Record set:
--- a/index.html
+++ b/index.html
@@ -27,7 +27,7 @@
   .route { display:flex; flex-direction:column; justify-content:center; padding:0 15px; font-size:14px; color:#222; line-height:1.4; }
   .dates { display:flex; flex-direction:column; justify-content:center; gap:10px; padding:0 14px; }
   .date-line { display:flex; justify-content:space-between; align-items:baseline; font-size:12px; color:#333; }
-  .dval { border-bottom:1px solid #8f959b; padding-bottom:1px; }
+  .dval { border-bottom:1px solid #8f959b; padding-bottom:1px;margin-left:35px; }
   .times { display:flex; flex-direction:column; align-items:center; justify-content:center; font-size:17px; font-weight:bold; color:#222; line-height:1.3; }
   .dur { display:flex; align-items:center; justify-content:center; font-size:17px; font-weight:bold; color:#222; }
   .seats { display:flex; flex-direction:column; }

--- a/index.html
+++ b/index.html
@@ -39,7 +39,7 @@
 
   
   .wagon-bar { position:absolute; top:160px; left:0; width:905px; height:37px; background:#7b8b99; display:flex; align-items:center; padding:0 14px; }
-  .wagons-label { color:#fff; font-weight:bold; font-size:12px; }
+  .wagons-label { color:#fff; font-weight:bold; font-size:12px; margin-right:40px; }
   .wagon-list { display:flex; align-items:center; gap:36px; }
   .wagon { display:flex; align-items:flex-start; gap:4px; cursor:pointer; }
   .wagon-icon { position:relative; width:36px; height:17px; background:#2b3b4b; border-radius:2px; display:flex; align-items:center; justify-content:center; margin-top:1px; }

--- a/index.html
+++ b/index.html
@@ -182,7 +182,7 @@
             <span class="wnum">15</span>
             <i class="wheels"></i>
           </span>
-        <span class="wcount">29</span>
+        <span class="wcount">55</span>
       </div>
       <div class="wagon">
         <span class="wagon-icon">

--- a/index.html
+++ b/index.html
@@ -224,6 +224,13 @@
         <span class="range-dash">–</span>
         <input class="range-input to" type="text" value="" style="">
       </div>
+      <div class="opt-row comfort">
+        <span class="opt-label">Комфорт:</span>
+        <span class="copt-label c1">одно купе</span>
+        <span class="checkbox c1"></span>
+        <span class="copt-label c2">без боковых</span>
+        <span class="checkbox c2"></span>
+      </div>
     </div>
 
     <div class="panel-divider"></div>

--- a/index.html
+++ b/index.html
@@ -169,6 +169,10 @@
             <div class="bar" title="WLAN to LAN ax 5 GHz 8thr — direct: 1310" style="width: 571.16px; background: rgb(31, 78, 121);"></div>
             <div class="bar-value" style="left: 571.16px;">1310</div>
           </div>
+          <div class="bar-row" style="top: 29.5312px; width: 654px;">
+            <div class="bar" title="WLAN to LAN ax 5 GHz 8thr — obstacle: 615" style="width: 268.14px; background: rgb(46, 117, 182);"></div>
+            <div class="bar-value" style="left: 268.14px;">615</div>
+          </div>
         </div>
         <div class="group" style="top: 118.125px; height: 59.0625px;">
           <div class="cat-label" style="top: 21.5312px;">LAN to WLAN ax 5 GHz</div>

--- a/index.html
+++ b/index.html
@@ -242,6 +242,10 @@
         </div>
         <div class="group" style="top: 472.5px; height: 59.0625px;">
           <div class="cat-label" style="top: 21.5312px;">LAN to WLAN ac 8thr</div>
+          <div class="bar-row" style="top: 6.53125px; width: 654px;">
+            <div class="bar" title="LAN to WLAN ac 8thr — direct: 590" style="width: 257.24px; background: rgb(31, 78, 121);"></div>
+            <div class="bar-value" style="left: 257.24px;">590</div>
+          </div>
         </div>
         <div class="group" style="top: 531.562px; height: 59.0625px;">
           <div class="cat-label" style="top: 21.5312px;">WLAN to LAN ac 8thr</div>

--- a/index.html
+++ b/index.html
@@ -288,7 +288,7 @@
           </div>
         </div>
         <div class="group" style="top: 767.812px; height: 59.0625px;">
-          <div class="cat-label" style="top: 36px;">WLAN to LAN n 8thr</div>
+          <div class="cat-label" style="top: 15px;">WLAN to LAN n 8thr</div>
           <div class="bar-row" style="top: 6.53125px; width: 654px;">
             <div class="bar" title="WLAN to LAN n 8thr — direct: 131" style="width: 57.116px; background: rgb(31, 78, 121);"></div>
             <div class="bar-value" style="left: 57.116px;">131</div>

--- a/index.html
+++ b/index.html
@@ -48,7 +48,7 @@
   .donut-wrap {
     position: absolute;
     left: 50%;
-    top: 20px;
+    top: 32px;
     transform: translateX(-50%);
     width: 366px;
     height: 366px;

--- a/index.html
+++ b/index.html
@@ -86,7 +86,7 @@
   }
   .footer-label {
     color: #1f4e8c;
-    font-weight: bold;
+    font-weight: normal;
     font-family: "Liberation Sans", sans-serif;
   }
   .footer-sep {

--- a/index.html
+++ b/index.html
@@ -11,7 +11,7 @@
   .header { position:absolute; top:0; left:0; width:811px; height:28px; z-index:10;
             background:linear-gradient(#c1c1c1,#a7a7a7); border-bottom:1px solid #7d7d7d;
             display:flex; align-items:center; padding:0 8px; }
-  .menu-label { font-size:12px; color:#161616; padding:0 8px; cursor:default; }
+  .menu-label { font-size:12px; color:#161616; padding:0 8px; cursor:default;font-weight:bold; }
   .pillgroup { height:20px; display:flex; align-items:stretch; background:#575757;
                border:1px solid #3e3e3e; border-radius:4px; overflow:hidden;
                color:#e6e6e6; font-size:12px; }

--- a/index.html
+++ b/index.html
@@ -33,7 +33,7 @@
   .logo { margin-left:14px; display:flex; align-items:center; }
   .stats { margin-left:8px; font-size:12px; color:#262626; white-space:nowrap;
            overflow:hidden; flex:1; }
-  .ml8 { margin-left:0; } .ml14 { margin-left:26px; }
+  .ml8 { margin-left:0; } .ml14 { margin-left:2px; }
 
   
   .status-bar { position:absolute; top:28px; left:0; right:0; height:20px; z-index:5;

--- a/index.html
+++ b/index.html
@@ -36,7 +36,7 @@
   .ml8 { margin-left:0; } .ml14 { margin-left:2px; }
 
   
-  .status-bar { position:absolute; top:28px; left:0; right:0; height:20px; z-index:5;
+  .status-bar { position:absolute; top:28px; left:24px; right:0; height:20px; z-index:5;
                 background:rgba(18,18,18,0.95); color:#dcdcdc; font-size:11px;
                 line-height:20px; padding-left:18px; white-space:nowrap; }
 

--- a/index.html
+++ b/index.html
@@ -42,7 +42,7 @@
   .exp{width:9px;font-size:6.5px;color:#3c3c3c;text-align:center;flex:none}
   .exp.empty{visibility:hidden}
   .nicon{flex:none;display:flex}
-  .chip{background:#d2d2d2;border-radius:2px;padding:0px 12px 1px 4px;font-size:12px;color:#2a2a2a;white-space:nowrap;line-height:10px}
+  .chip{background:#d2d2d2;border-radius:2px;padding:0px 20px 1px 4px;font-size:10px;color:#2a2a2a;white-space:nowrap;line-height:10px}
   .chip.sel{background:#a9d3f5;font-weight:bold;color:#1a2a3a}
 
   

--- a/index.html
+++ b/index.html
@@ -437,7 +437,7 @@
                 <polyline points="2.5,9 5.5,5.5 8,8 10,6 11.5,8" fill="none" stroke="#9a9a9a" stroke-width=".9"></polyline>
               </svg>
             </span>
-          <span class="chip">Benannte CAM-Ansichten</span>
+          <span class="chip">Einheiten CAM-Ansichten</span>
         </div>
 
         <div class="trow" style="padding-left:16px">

Aim of the exercise: Check every line of the data, and copy the ones that contain "default".

Response area:
-  .menu-label { font-size:12px; color:#161616; padding:0 8px; cursor:default; }
+  .menu-label { font-size:12px; color:#161616; padding:0 8px; cursor:default;font-weight:bold; }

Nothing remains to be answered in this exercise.